Friday, May 18, 2012

Hyphen Article and Interview


San Francisco artist and writer Weston Teruya writes about Gaye Chan's work in a Hyphen article entitled The Language of Seeds and Tents. Also for the same journal, Weston interviews Chan about art, politics and community.

Eating in Public at Flux Factory


An Eating in Public Seed-Sharing Station will be included in an exhibition entitled Bionic Garden at Flux Factory (Queens, New York) this June. The show invites viewers to "re-imagine urban spaces both private and public in an effort to bring resourcefulness and ingenuity to urban communities".

After the exhibition the station will be permanently adopted by FF as a working station. We hope that seeing how well the station works will entice others in the neighborhood to adopt one of their own. Since using fuel to send a station made of repurposed material all the way from Honolulu to Queens seems absurd, Jean Barberis, one of Flux Factory's founders and the exhibition's co-curator, will be building it with scrap wood at Flux Factory, based on plans drawn up by EIP (think Draw Winky).

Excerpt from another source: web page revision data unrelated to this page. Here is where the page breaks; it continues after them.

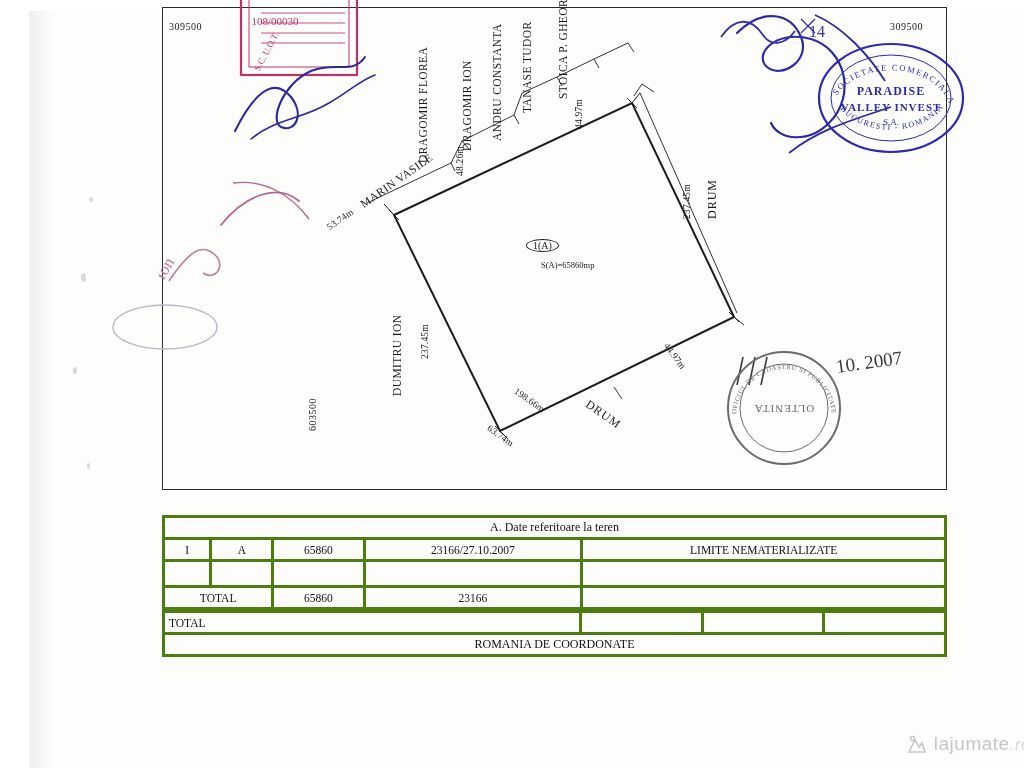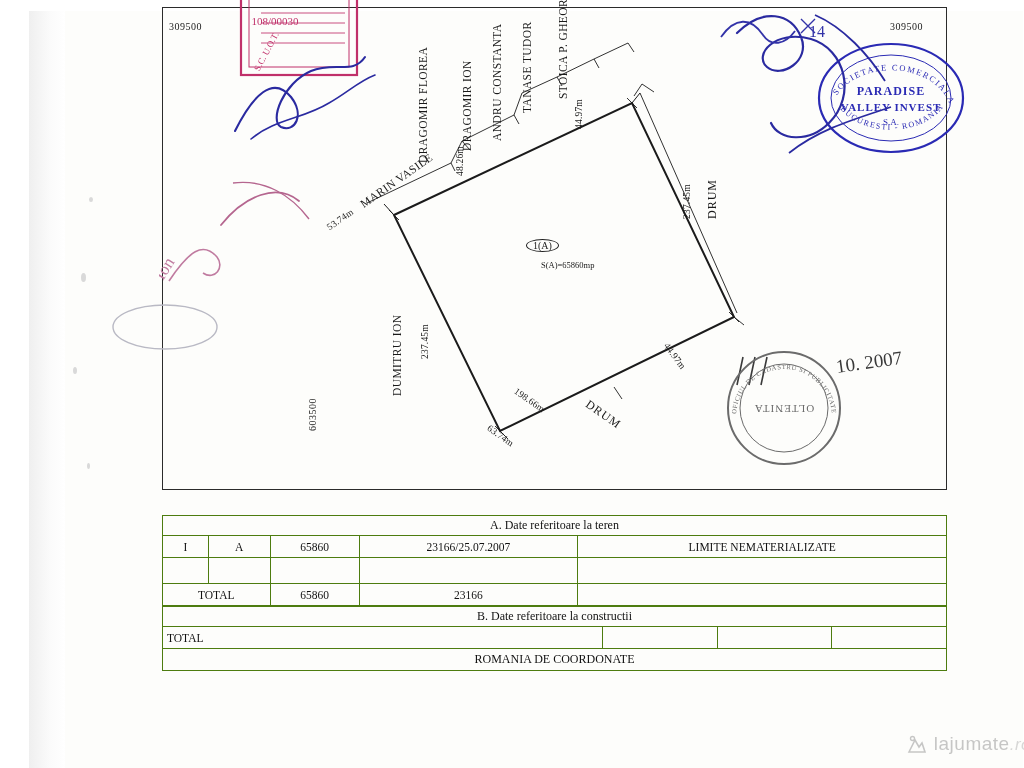--- a/index.html
+++ b/index.html
@@ -132,7 +132,7 @@
     color: #111;
   }
   table.doc td {
-    border: 1px solid #4d7c0f;
+    border: 3px solid #4d7c0f;
     padding: 2px 4px;
     vertical-align: middle;
   }

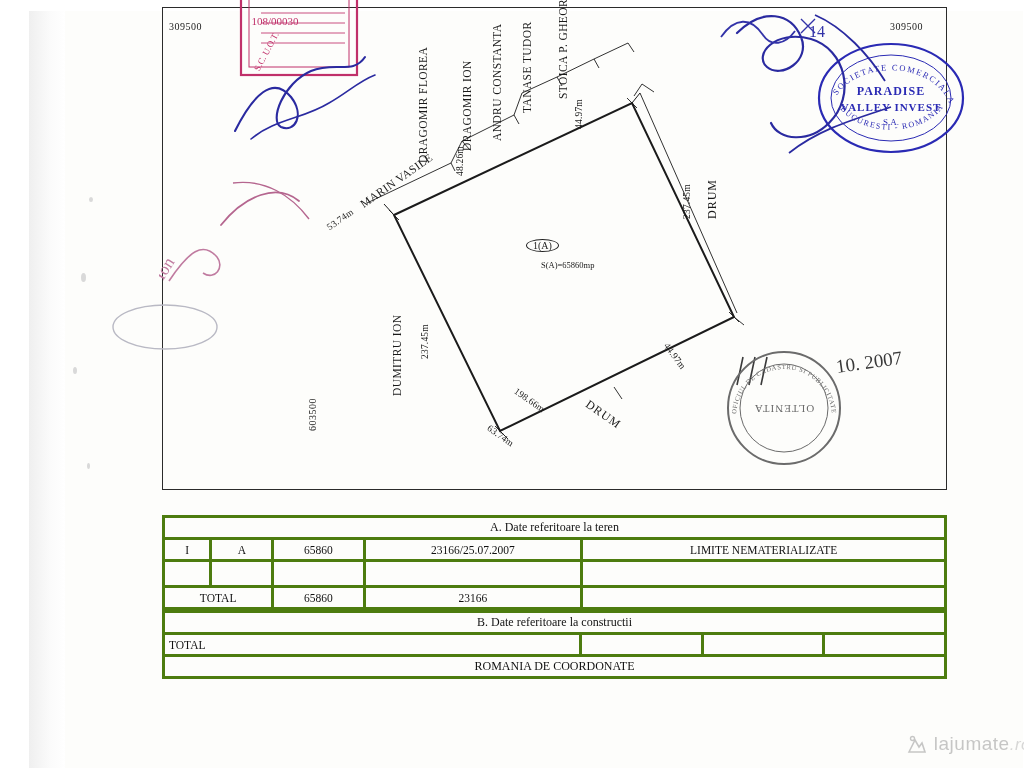--- a/index.html
+++ b/index.html
@@ -321,7 +321,7 @@
           <td class="ctr">I</td>
           <td class="ctr">A</td>
           <td class="ctr">65860</td>
-          <td class="ctr">23166/25.07.2007</td>
+          <td class="ctr">23166/27.10.2007</td>
           <td class="ctr">LIMITE NEMATERIALIZATE</td>
         </tr>
         <tr class="row-blank">

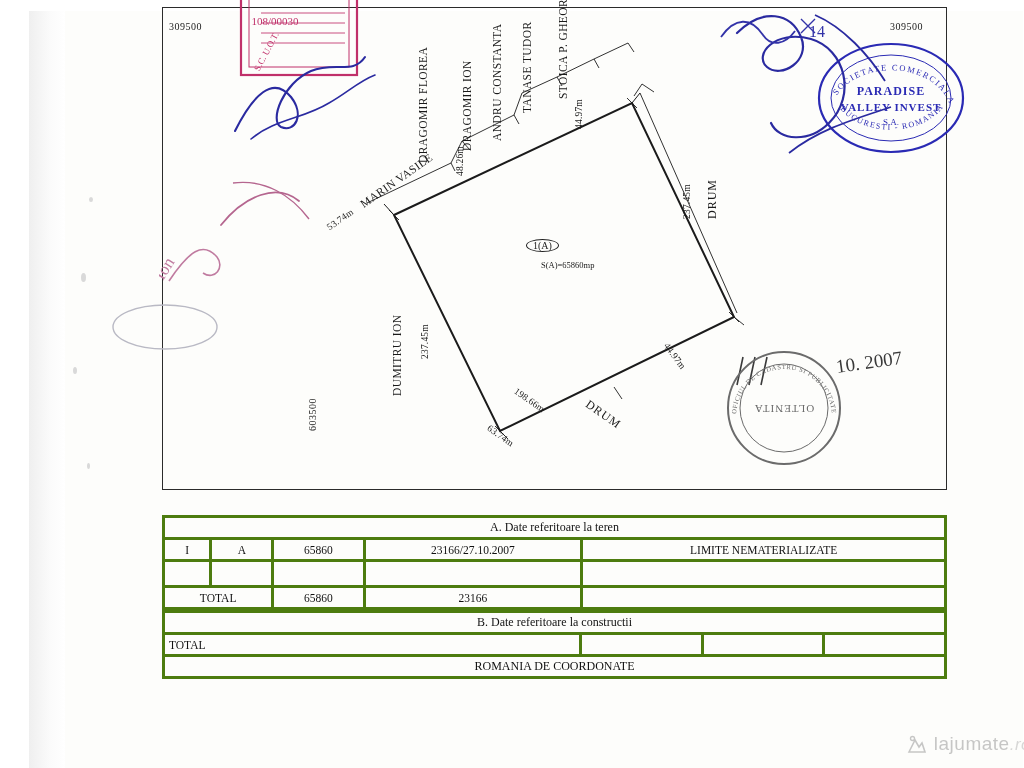--- a/index.html
+++ b/index.html
@@ -342,9 +342,6 @@
 
     <table class="doc">
       <tbody>
-        <tr>
-          <td class="ttl" colspan="4">B. Date referitoare la constructii</td>
-        </tr>
         <tr class="row-h">
           <td class="lft">TOTAL</td>
           <td>&nbsp;</td>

These same plans are available for download from EIP's website. Download one and build your own Winky. Decals for signage, rubber stamps and other peripheries are available upon request from [info@nomoola.com].

Friday, February 3, 2012

Launching Seed-Sharing Stations

Eating in Public has launched a new initiative.
We have set up SEED-SHARING STATIONS at several O'ahu locations so far and a non-working model will be included in the exhibition Hawaii Art Now at the Honolulu Museum of Art (formerly Honolulu Academy of Art).

Why?

Seed-sharing is an ancient practice throughout the world. It is currently under threat by big industrial seed corporations (e.g. Monsanto). They want to patent seeds and prevent us from sharing them so we will always be forced to buy from them. Seed saving and sharing is crucial to our freedom, autonomy from capitalism and crucial for our collective survival.

And?

Eating in Public continues to seek prospective organizations/entities to adopt seed-sharing-stations, particularly locations with lots of traffic and used by people of diverse populations - e.g. community centers, libraries, churches, coffee shops, senior service centers, etc.

We will provide a seed-sharing-station without charge. They are built individually to fit the specificity of each context and entirely from scrap and/or repurposed wood. Each comes with a stapler, rubber stamp/pad, pencils, a starter kit of recycled envelops and approximately 50 seed packets.

The station needs no monitoring and is self-explanatory. Anyone is welcome to take seeds and provides a place for planters and foragers to share seeds. Ideally, adoption is forever or at least a year. Adoptive organizations also agree to periodically ink the stamp pad, sharpen the pencils, restock the stapler and recycled envelops, and send EIP photos of the stations in action.